El anuncio del presidente Gustavo Petro sobre un incremento del 23.7% en el salario mínimo para 2026 ha sacudido el tablero económico de la región. Sobre el papel, las cifras son deslumbrantes: Colombia escala posiciones hasta convertirse en el tercer salario más alto de Sudamérica (si incluimos el auxilio de transporte) y lidera el crecimiento salarial en toda América Latina. Sin embargo, detrás del entusiasmo de los “2 millones”, se esconde una realidad compleja que merece un análisis más allá del titular.
Un salto cuantitativo, pero ¿cualitativo?
Históricamente, Colombia se mantenía en la mitad de la tabla, superada por países con monedas más estables o economías dolarizadas como Ecuador. Pasar del sexto al tercer puesto es, en teoría, un triunfo para el poder adquisitivo. No obstante, este aumento “histórico” no ocurre en el vacío. Se da en un contexto global y local donde el costo de vida y la inflación suelen devorar los ajustes antes de que el trabajador pueda disfrutarlos.

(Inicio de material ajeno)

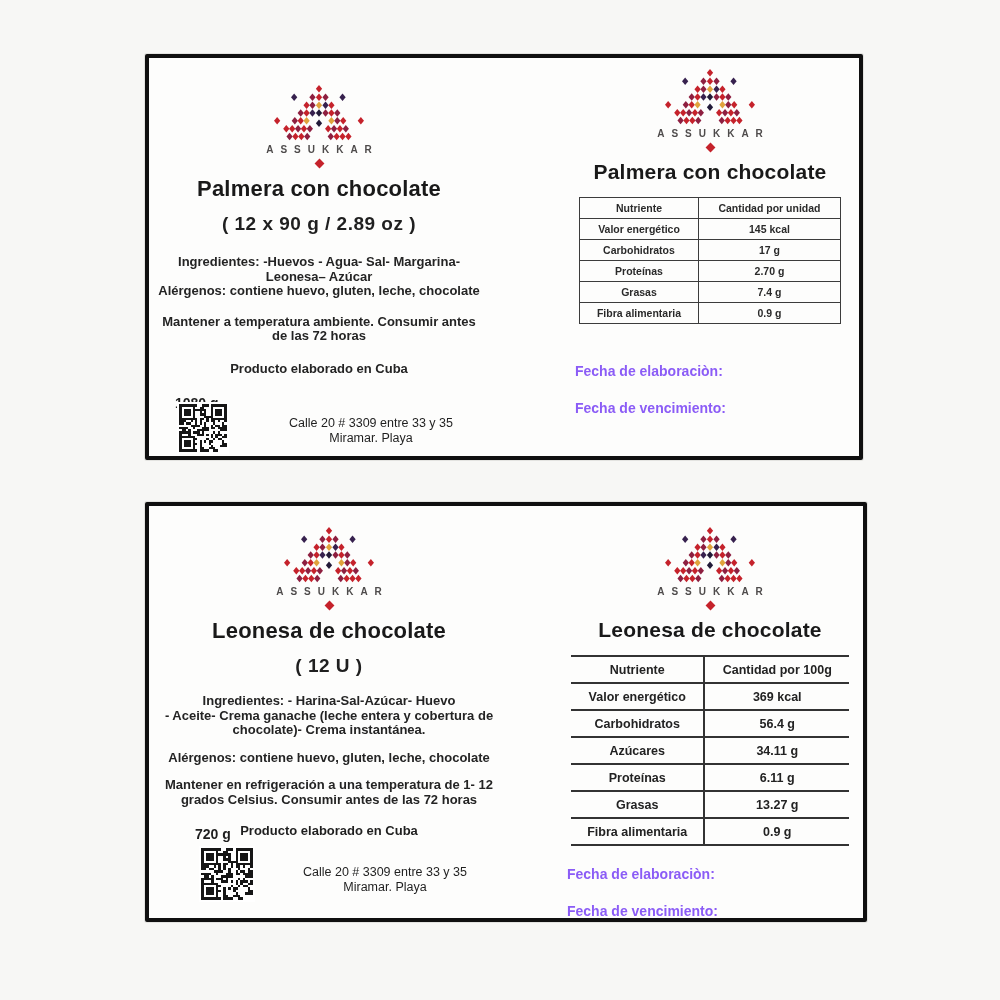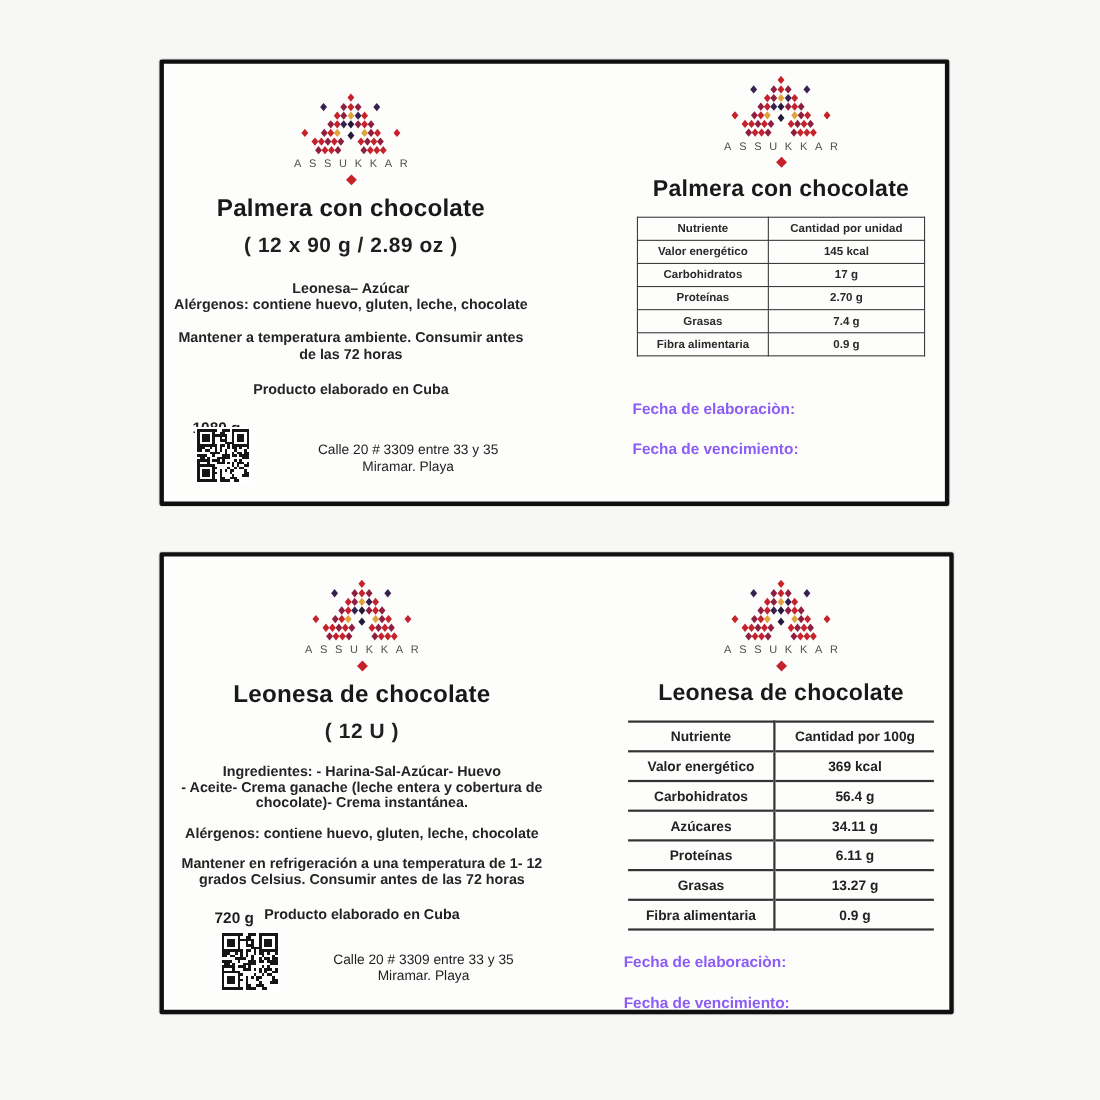--- a/index.html
+++ b/index.html
@@ -23,7 +23,7 @@
   #c2r{left:410px;width:302px;padding-top:20px;}
   .logo-svg{display:block;margin:0 auto;width:102px;height:58px;}
   .brand{
-    text-align:center;font-size:10px;font-weight:400;letter-spacing:7px;
+    text-align:center;font-size:10px;font-weight:700;letter-spacing:7px;
     color:#4e4b4b;margin-top:2px;text-indent:7px;
   }
   .diamond{

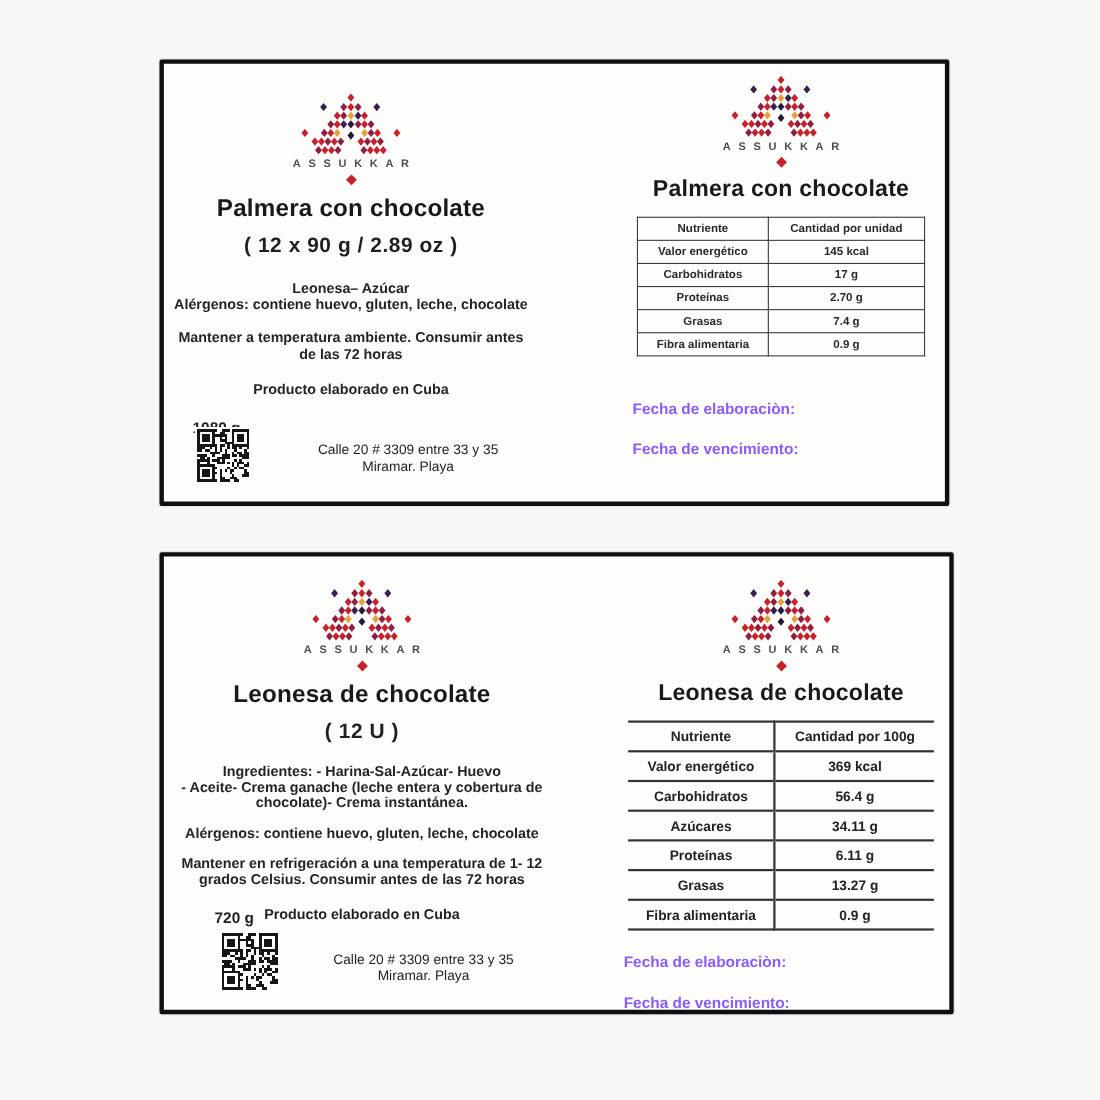--- a/index.html
+++ b/index.html
@@ -126,6 +126,7 @@
     <div class="packsize">( 12 x 90 g / 2.89 oz )</div>
 
     <div class="block">
+      <div class="tline">Ingredientes: -Huevos - Agua- Sal- Margarina-</div>
       <div class="tline">Leonesa– Azúcar</div>
       <div class="tline">Alérgenos: contiene huevo, gluten, leche, chocolate</div>
     </div>

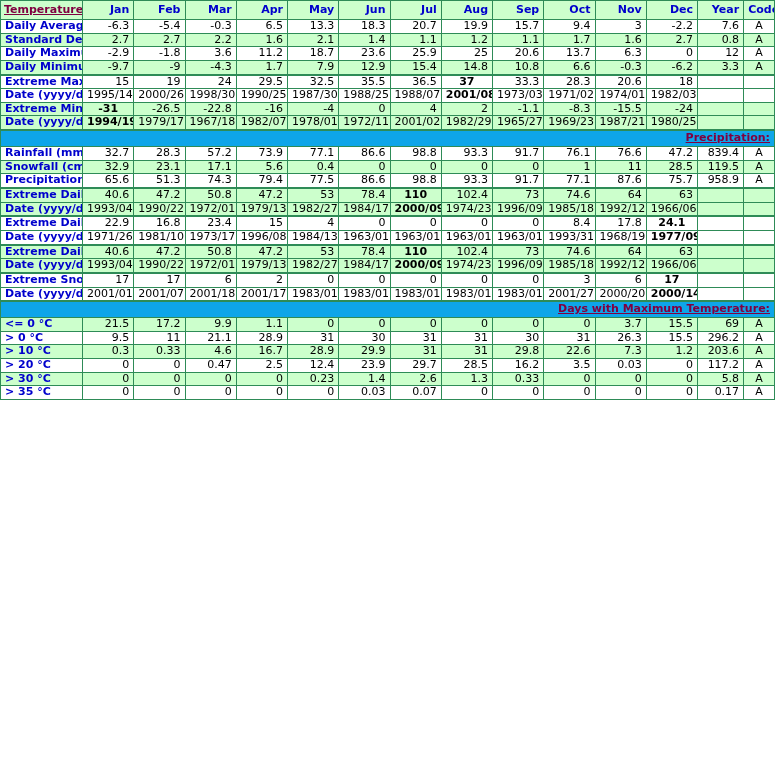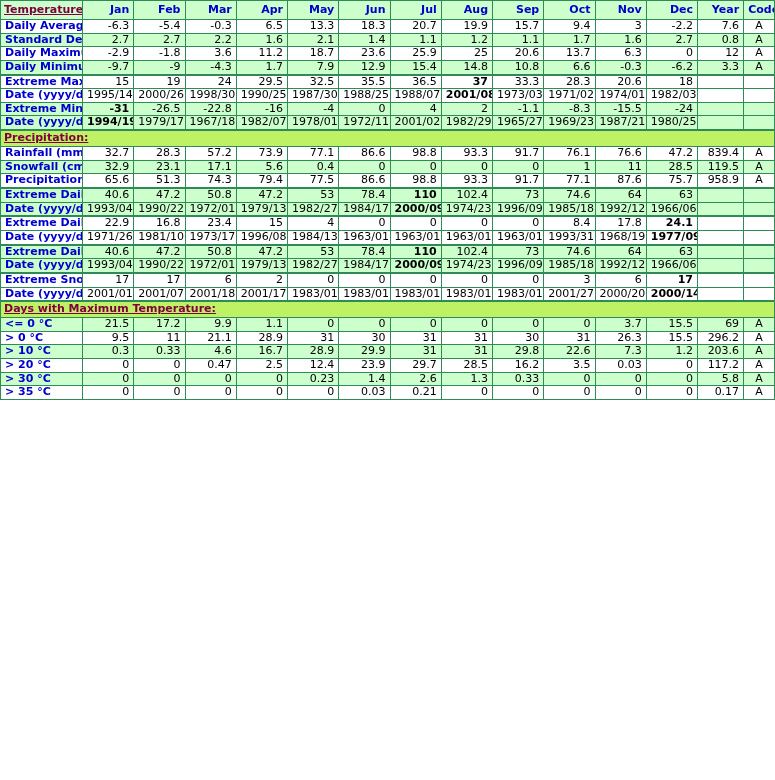--- a/index.html
+++ b/index.html
@@ -79,7 +79,7 @@
     text-align: center;
     color: #000000;
   }
-  td.val.b, td.code.b { font-weight: bold; }
+  td.val.b, td.code.b { font-weight: bold; text-align: center; }
 
   tr.white td { background: #ffffff; }
   tr.green td { background: #ccffcc; }

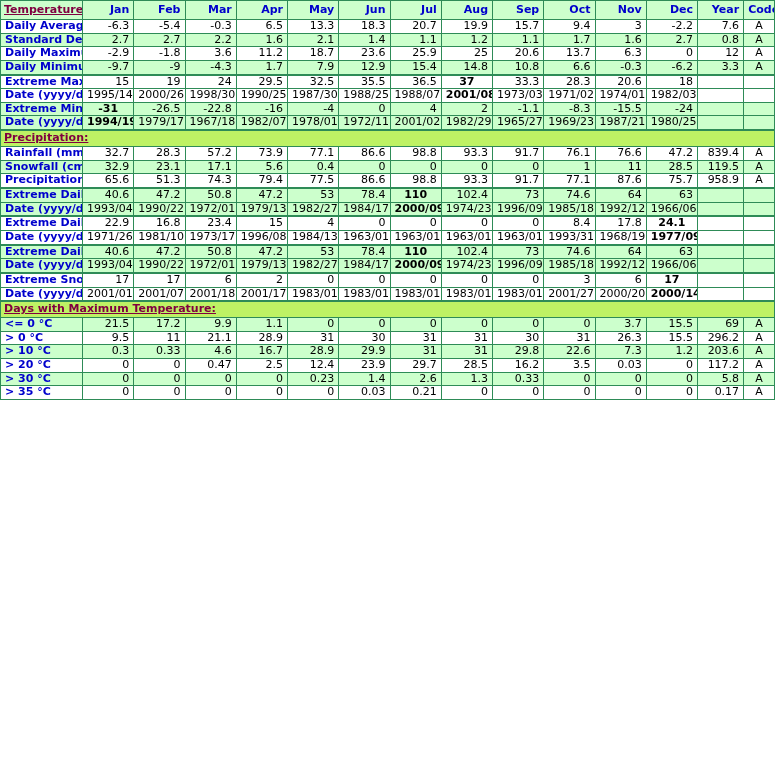--- a/index.html
+++ b/index.html
@@ -52,11 +52,11 @@
   }
   
   tr.section td {
-    background: #bef264;
+    background: #0ea5e9;
     color: #800040;
     font-weight: bold;
     text-decoration: underline;
-    text-align: left;
+    text-align: right;
     height: 15px;
     padding-left: 3px;
   }

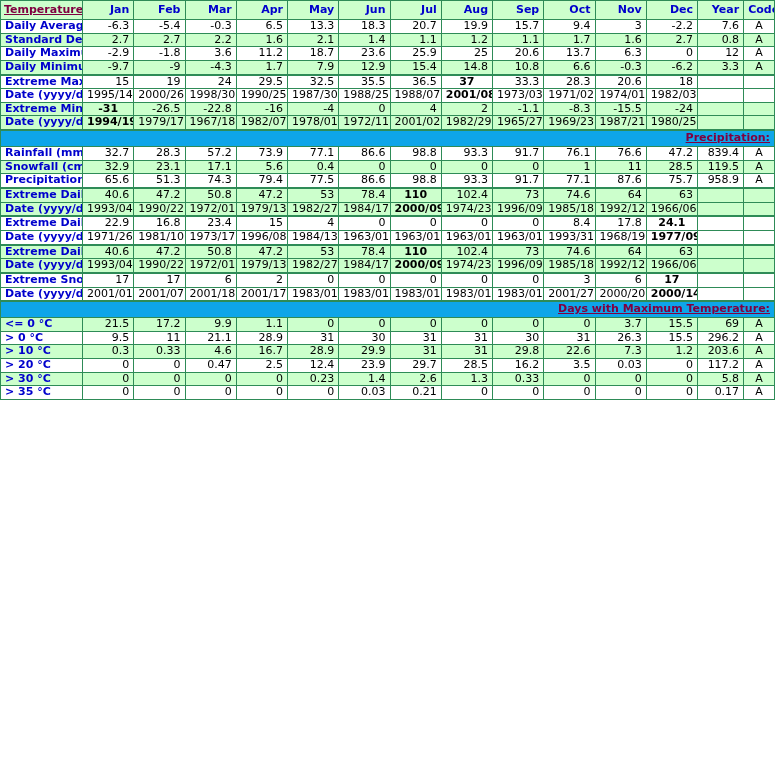--- a/index.html
+++ b/index.html
@@ -548,7 +548,7 @@
         <td class="val">0</td>
         <td class="val">0</td>
         <td class="val">0.03</td>
-        <td class="val">0.21</td>
+        <td class="val">0.07</td>
         <td class="val">0</td>
         <td class="val">0</td>
         <td class="val">0</td>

El riesgo de la sostenibilidad
Si comparamos a Colombia con el líder regional, Costa Rica, la diferencia es abismal. Mientras que en el país centroamericano el salario mínimo ronda los 737 dólares con un aumento modesto del 1.63%, Colombia intenta alcanzar esas ligas con un incremento agresivo de doble dígito. Aquí surge la pregunta incómoda: ¿puede la productividad colombiana sostener este ritmo?
Un aumento del 23.7% es una presión enorme para las pequeñas y medianas empresas (Pymes), que son las mayores generadoras de empleo en el país. El riesgo es que lo que se gana en salario se pierda en formalidad. Si para un empresario es inviable pagar el nuevo mínimo, el camino suele ser el recorte de personal o el refugio en la informalidad, donde las leyes laborales no llegan.
La brecha con el “Primer Mundo”
El artículo pone el dedo en la llaga al comparar nuestra realidad con la de destinos migratorios comunes. Mientras un colombiano celebra alcanzar los 469 dólares (sin subsidio), en España el mínimo supera los 1,260 euros. Esta brecha explica por qué, a pesar de los récords locales, la fuga de talento y la migración económica siguen siendo temas pendientes en la agenda nacional.
Reflexión final: El aumento es un alivio necesario para el bolsillo del trabajador en el corto plazo, pero no es una solución mágica. Si este incremento no viene acompañado de una reducción en la inflación y un impulso real a la productividad, terminaremos en un ciclo donde cada vez tenemos más billetes en la mano, pero compramos lo mismo —o menos— en el supermercado.